▸ WORK REQUEST
Go through the data below and return each line containing the word "image".

▸ DATASET EXTRACT
■ ■ ■ ■ ■ ■ ■

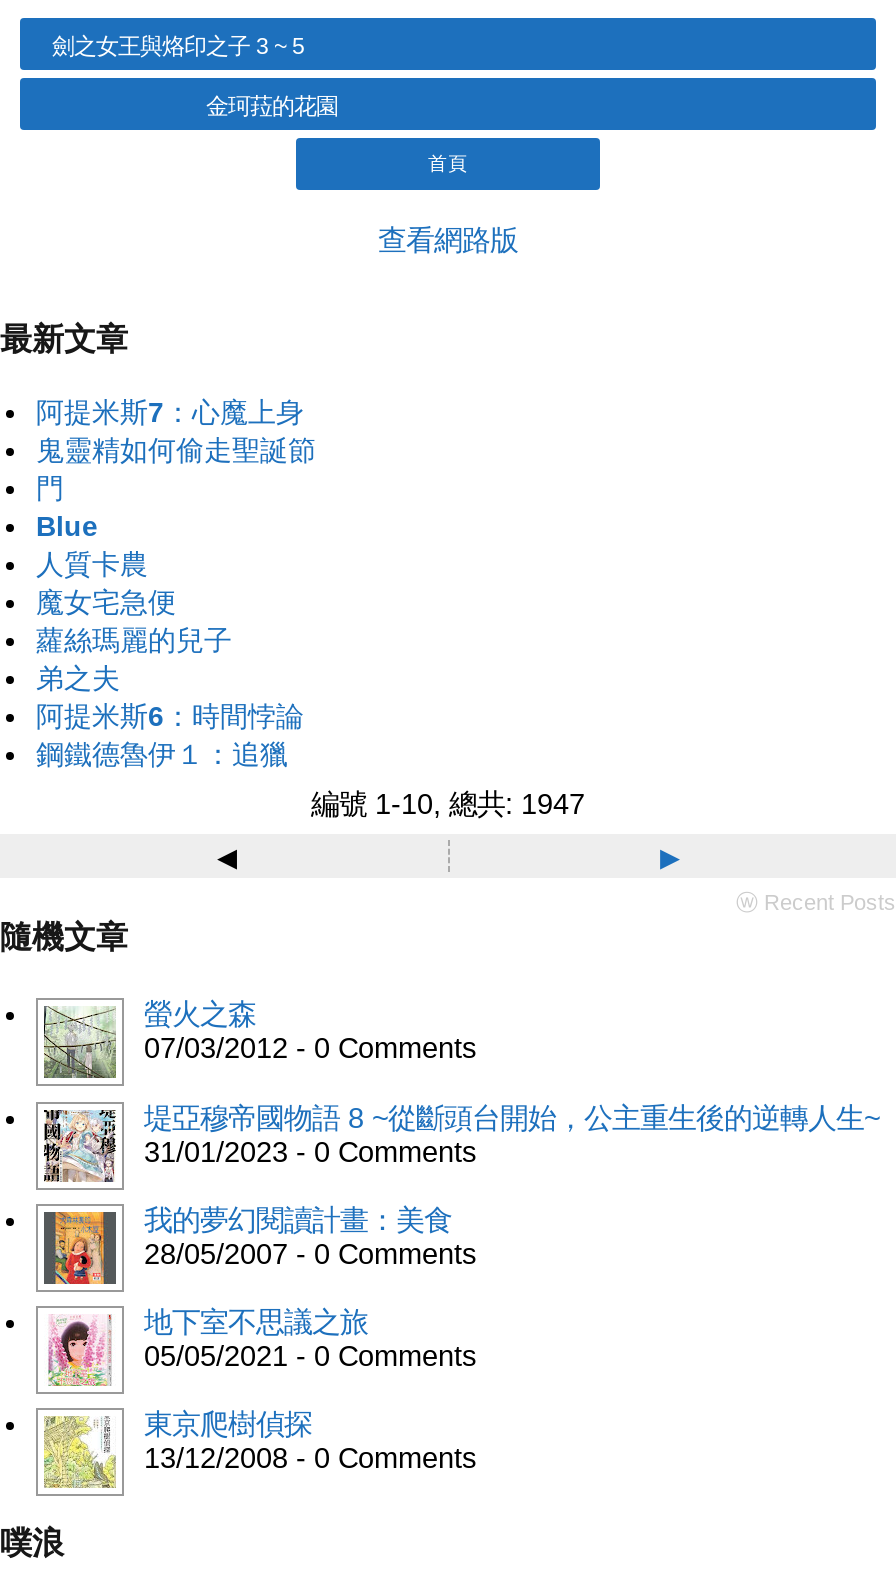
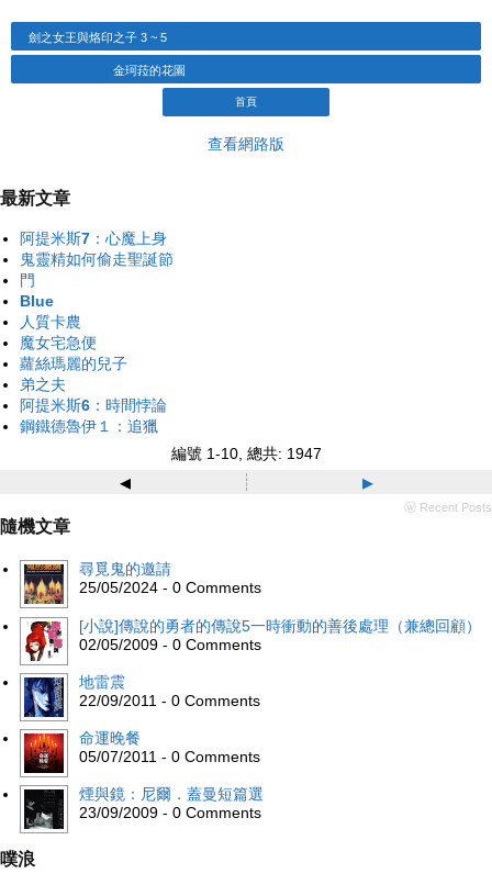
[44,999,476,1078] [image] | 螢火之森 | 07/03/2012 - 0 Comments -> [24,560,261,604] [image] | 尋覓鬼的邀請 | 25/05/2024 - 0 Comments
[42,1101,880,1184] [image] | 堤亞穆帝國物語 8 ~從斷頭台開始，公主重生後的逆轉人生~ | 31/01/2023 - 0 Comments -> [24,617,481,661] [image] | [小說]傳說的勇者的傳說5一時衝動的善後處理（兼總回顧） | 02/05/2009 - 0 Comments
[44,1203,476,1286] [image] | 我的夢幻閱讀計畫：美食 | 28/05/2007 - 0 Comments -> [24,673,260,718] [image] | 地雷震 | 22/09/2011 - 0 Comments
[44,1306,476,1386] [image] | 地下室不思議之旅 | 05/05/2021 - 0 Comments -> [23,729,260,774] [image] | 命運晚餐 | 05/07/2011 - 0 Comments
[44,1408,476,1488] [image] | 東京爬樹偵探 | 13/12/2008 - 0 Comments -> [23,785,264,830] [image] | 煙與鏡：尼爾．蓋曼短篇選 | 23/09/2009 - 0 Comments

■ ■ ■ ■ ■ ■ ■

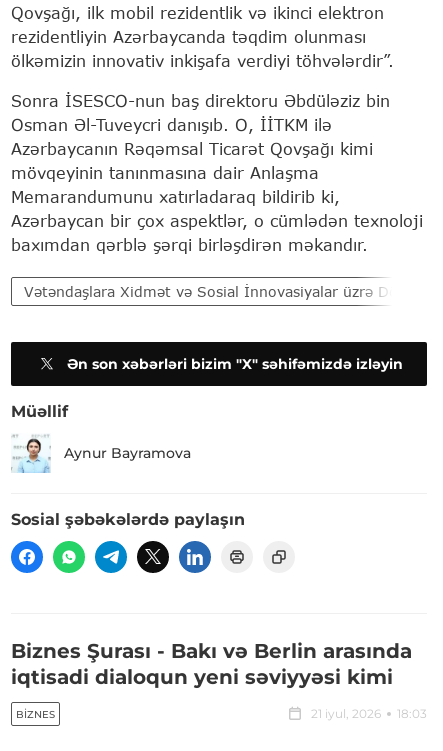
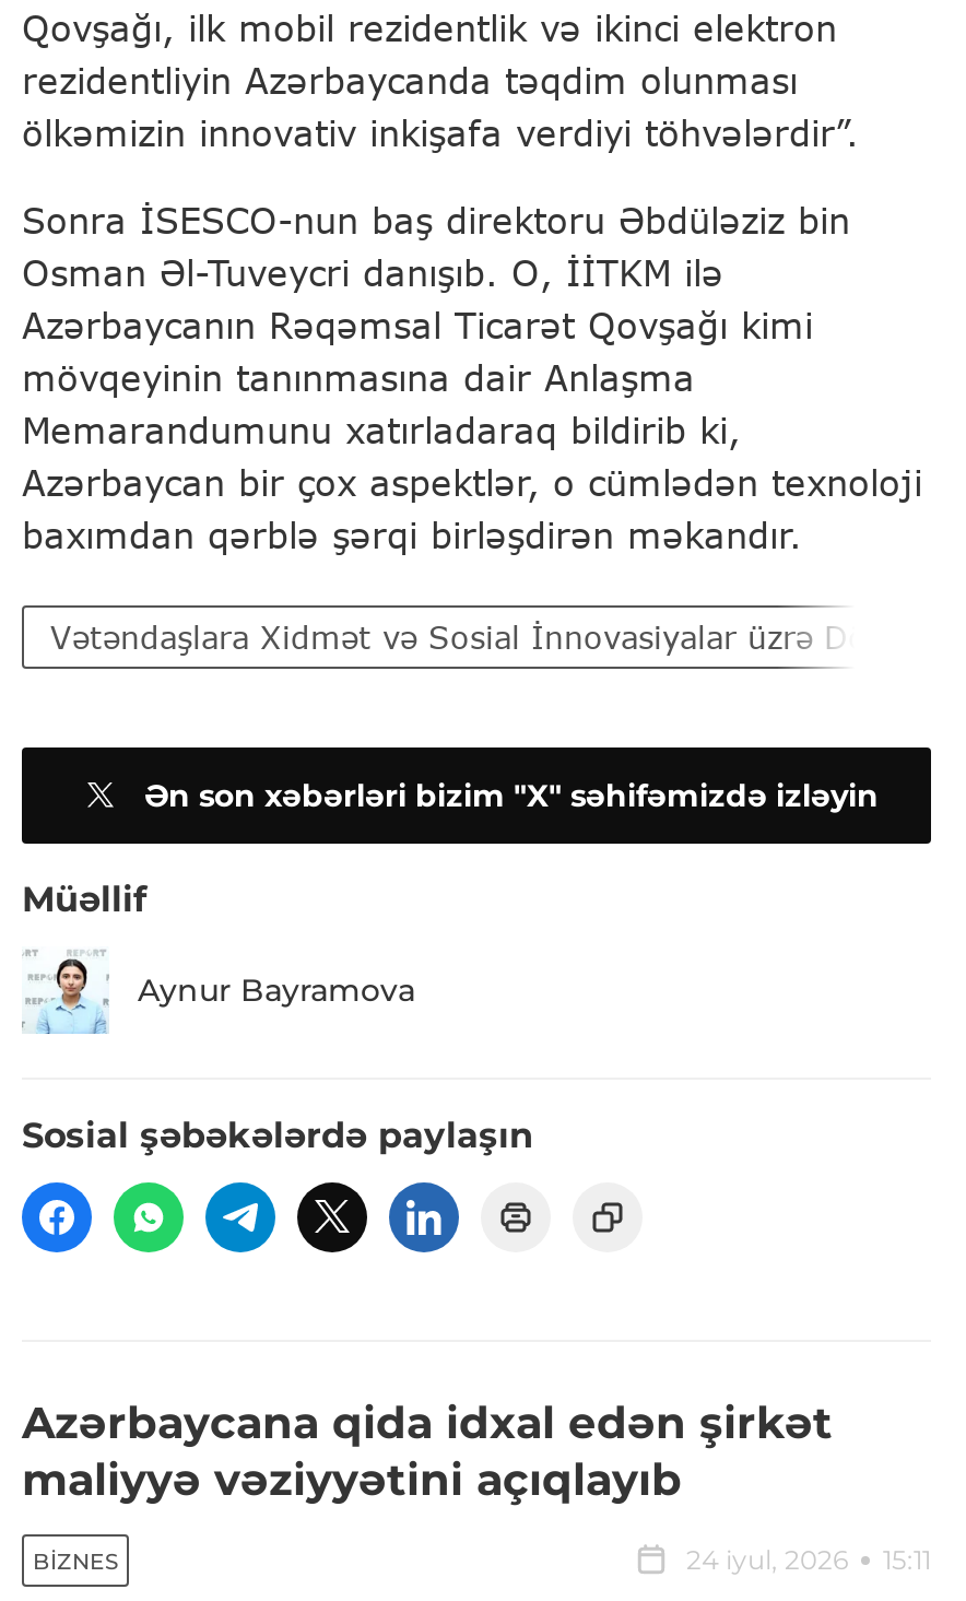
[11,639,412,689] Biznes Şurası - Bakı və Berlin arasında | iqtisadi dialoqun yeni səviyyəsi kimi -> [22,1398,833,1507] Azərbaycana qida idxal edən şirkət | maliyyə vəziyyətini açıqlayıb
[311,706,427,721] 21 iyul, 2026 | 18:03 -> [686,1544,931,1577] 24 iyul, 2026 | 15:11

■ ■ ■ ■ ■ ■ ■

▸ ANSWER TO THE PROBLEM
[44,999,476,1078] [image] | 螢火之森 | 07/03/2012 - 0 Comments -> [24,560,261,604] [image] | 尋覓鬼的邀請 | 25/05/2024 - 0 Comments
[42,1101,880,1184] [image] | 堤亞穆帝國物語 8 ~從斷頭台開始，公主重生後的逆轉人生~ | 31/01/2023 - 0 Comments -> [24,617,481,661] [image] | [小說]傳說的勇者的傳說5一時衝動的善後處理（兼總回顧） | 02/05/2009 - 0 Comments
[44,1203,476,1286] [image] | 我的夢幻閱讀計畫：美食 | 28/05/2007 - 0 Comments -> [24,673,260,718] [image] | 地雷震 | 22/09/2011 - 0 Comments
[44,1306,476,1386] [image] | 地下室不思議之旅 | 05/05/2021 - 0 Comments -> [23,729,260,774] [image] | 命運晚餐 | 05/07/2011 - 0 Comments
[44,1408,476,1488] [image] | 東京爬樹偵探 | 13/12/2008 - 0 Comments -> [23,785,264,830] [image] | 煙與鏡：尼爾．蓋曼短篇選 | 23/09/2009 - 0 Comments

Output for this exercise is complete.